La vicenda trae origine dalla mancata consegna di un bene a seguito della sottoscrizione contestuale di un contratto di compravendita e di un contratto di finanziamento per l’acquisto del bene stesso.
L’acquirente aveva convenuto così in giudizio il finanziatore chiedendo la risoluzione del contratto e la conseguente insussistenza della pretesa restitutoria, da configurarsi a carico del venditore inadempiente.
Sia il Giudice di prime cure sia la Corte d’Appello successivamente adita avevano rigettato la domanda attorea sul presupposto che non esistesse collegamento tra il contratto di finanziamento oggetto della causa e il contratto di compravendita sottoscritto con il debitore.

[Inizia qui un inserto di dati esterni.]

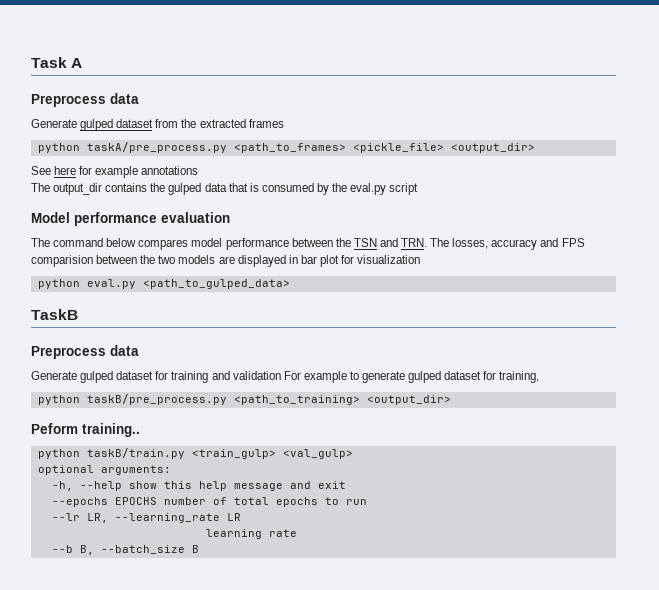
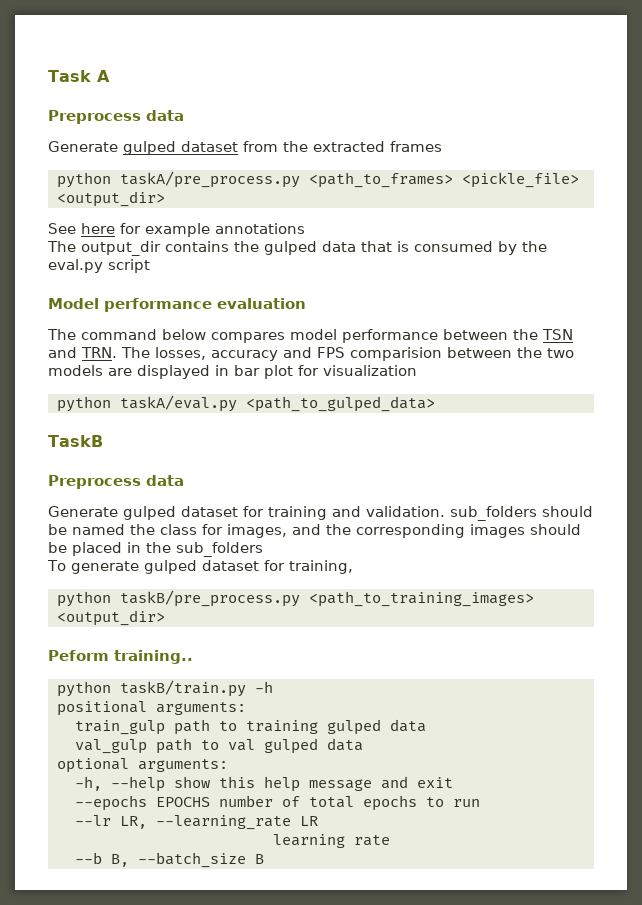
- python eval.py <path_to_gulped_data>
+ python taskA/eval.py <path_to_gulped_data>
- Generate gulped dataset for training and validation For example to generate gulped dataset for training,
+ Generate gulped dataset for training and validation. sub_folders should be named the class for images, and the corresponding images should be placed in the sub_folders
+ To generate gulped dataset for training,
- python taskB/pre_process.py <path_to_training> <output_dir>
+ python taskB/pre_process.py <path_to_training_images> <output_dir>
- python taskB/train.py <train_gulp> <val_gulp>
+ python taskB/train.py -h
+ positional arguments:
+ train_gulp path to training gulped data
+ val_gulp path to val gulped data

La Suprema Corte, investita della questione, a seguito del ricorso presentato dall’acquirente, ha affermato con la sentenza in commento che esiste ex lege un collegamento negoziale a carattere funzionale tra contratto di credito al consumo e contratto di acquisto, al fine di tutelare la parte comune ai due contratti, vale a dire il consumatore.
Il fondamento del collegamento è insito nel fatto che uno dei due negozi trova la propria causa nell’altro, a prescindere dalla sussistenza di una esclusiva del finanziatore per la concessione del credito ai clienti dei fornitori.
La Suprema Corte ha così cassato la sentenza impugnata, consentendo al consumatore di far sì che il grave inadempimento del venditore producesse degli effetti sul contratto concluso con il fornitore.